I have two of these compasses, originally manuf by aqua meter inst co in NJ and they sold them to rule. I don't have a clue if they are still in business . orig compass was installed in boat in 1979. or thereabouts. don't know if it was oem. compass is a gemini ocean passage bulkhead mount. i replaced the old one about 10-12 yrs ago. don't know the exact plastic material but it appears to be possibly a pvc type material. very thin. the material i have in mind is a butle rubber roofing material. i figure if it lasts for a few years then i haven't really lost anything. the new diaphrams are 24$ each and it would take 20$ worth of oil to fill the two. I'm really too cheap to go out and buy a new one and don't know if they are still available, and i really don't want to have to try to cut a different hole in the bulkhead to make a different one to fit, or have to hunt around to find one that is the same cuttout size. I keep the compass covered when not in use. I think its just a factor of age on the plastic material and it hardens a bit with age then cracks.


----------



## sailingdog (Mar 19, 2006)

Chances are pretty likely that if the company is still in business, or got taken over by a company that cares about its customers, they may send you a replacement, given that you have two broken ones... and chances are pretty good that any replacement they send you will fit the cutout you have in the cabintop. If you really are too cheap to go out and buy a new one... it is probably worth seeing what the manufacturer will do for you before you go mucking around with it.


----------



## capnjim02 (Jul 25, 2002)

*Just had a light bulb moment!*

*since i have two of them and i want to have one mounted on port side and one on starboard . maybe i'll get a new diaphram for one and make one for the other and see which one lasts longer. as my daughter would say. well duh!*


----------



## sailingdog (Mar 19, 2006)

LOL... but you'd have to give them equal use and abuse... and keeping them covered when not is use is really a good thing.
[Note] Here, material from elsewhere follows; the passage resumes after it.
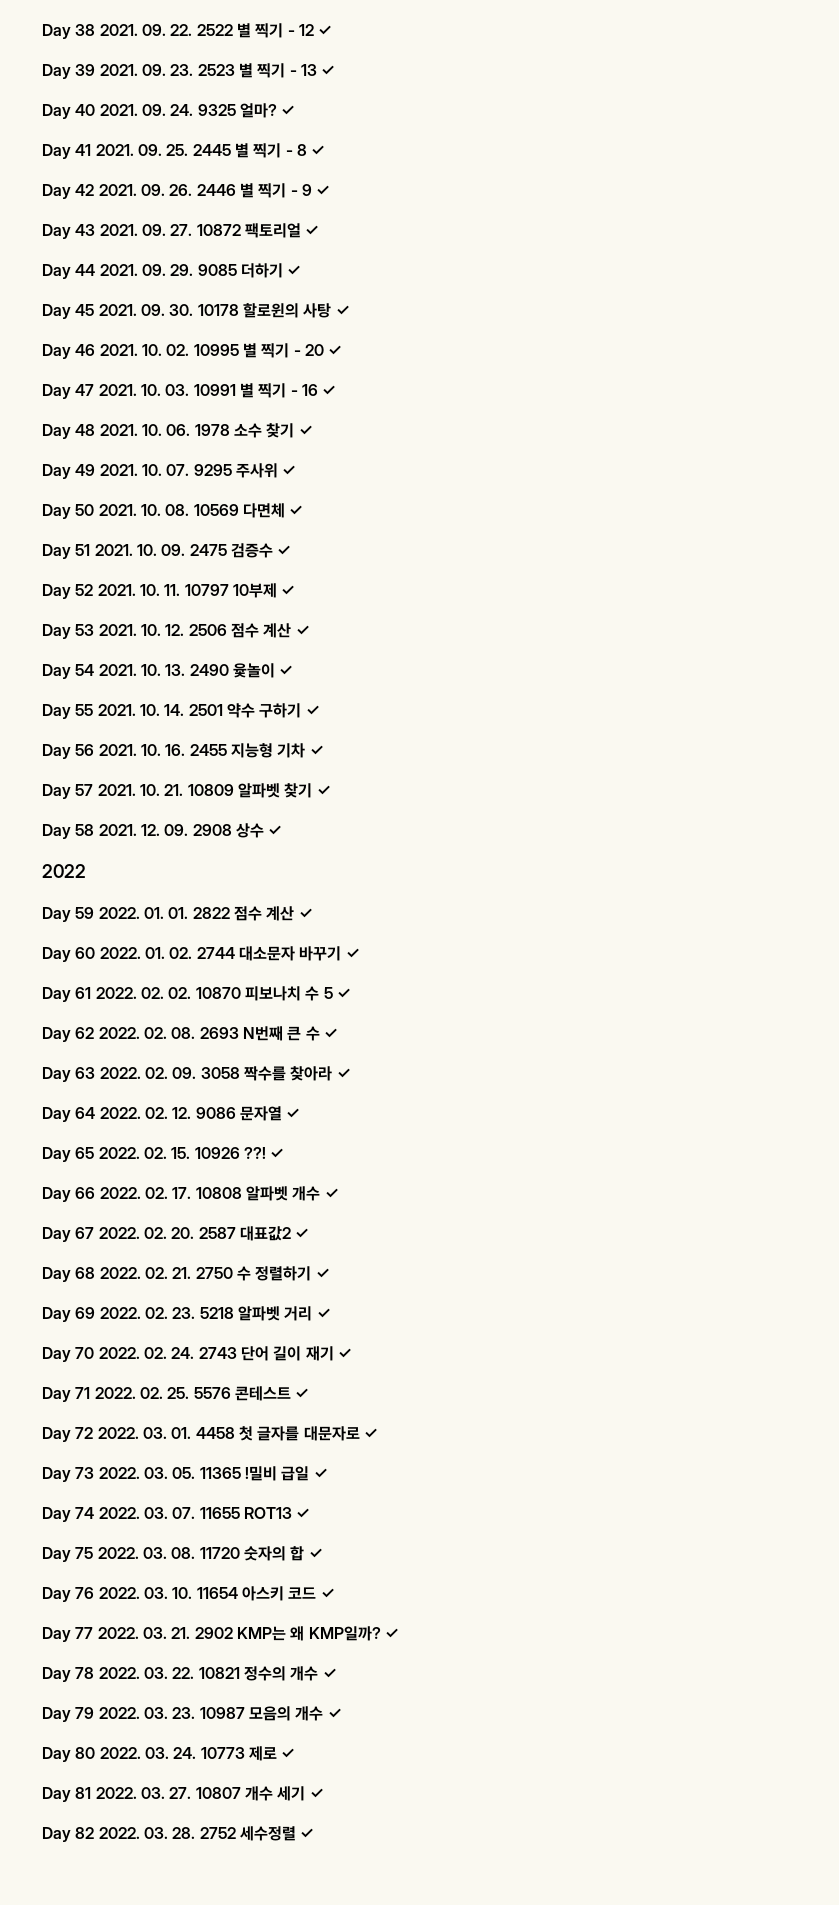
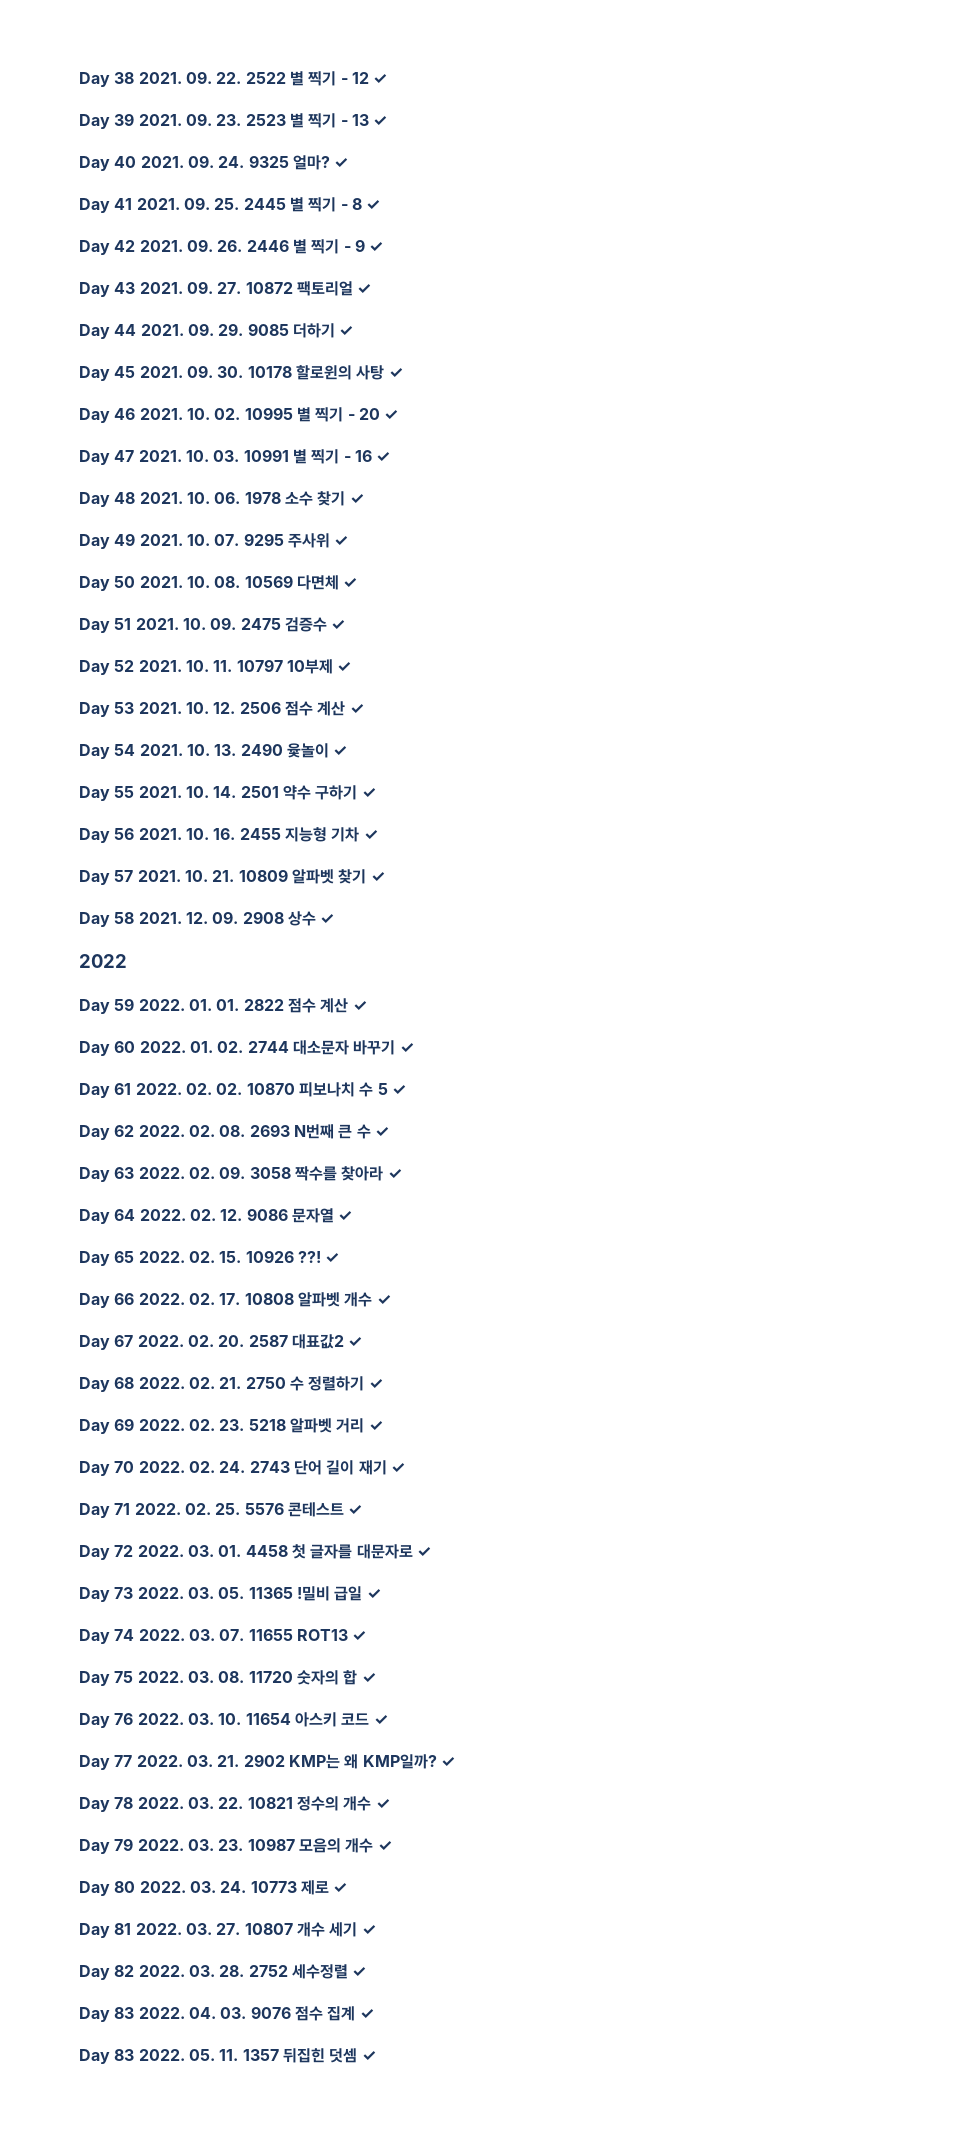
+ Day 83 2022. 04. 03. 9076 점수 집계 ✓
+ Day 83 2022. 05. 11. 1357 뒤집힌 덧셈 ✓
UV can damage the plastic and it can cause the fluid to cloud up in some cases. BTW, don't use 5200 to seal the compass to the new diaphragm, since 5200 can attack a lot of plastics... 



capnjim02 said:


> *since i have two of them and i want to have one mounted on port side and one on starboard . maybe i'll get a new diaphram for one and make one for the other and see which one lasts longer. as my daughter would say. well duh!*


----------



## Boasun (Feb 10, 2007)

Sorry people it is not mineral spirits used in the compass. The liquid is Varsol a special mixture of Alcohol & distilled water. Mineral spirits is too thick and would slow the compass card to where it would be useless. 
Plus it would be best to replace the diaphragm with the correct part instead of trying to jury rig it. That diaphragm allows the liquid to vary in volume due to the daily temperature changes without upsetting the working of the compass. 
Basically you need a qualified compass repair shop to take care of this. 
Then after all is said and done, SWING the compass and update your Deviation Card.

Mark

1600 Ton Master / 2nd Mate Unlimited Tonnage.


----------



## sailingdog (Mar 19, 2006)

Boasun-

I hate to break it to you, but Varsol is not a mixture of alcohol and distilled water, but a form of petroleum distillates similar to kerosene or mineral spirits. I've used the stuff for well over 25 years, and used to sell it when my family owned a paint store. It is a very good general purpose solvent and works well to clean automotive and bicycle parts. The exact fluid used in compasses varies by brand and design.



> What are Varsol Fluids?
> 
> Varsol is ExxonMobil Chemical's brand name for a line of hydrocarbon fluids comprised of both aliphatic and aromatic components. These products are commonly referred to as either mineral spirits or white spirits, and boil in the range of 149 to 213ºC (300 to 415ºF). Mineral spirits are typically clear, petroleum-based distillates. They are sometimes also referred to as Stoddard solvents, often in connection with their historical use as dry cleaning fluids. In addition to the Varsol grades mentioned above, ExxonMobil Chemical also offers select higher-boiling grades for applications that need relatively high solvency and where quick evaporation is not desirable.


----------



## capnjim02 (Jul 25, 2002)

*I did'nt think it would be mineral spirits!*

I thought it would be mineral OIL. spirits are basically paint thinner, i would have serious doubts that that would work. they would definitely get the same use and abuse since one would be mounted on port and the other on starboard. my boat has a tiller and its next to impossible to read if I'm sitting on the starboard side steering, since my compass is mounted on the port side. I had also heard that some where filled with glycerin. I do know that some very,very old compasses were filled with the alcohol/water mix but that hasn't been done for a lot of years.


----------



## capnjim02 (Jul 25, 2002)

*I have to give this disc up for now!*

My damm computer is acting like its on the old dial-up. taking forever to do anything.


----------



## sailingdog (Mar 19, 2006)

IIRC, Mineral spirits and mineral oil are basically very similar, but the spirits have slightly lighter, more volatile components in the distallate. 
Glycerin is a bad choice, since it gets pretty viscous at relatively mild temperatures. It is also hygroscopic, which isn't that good for a compass. 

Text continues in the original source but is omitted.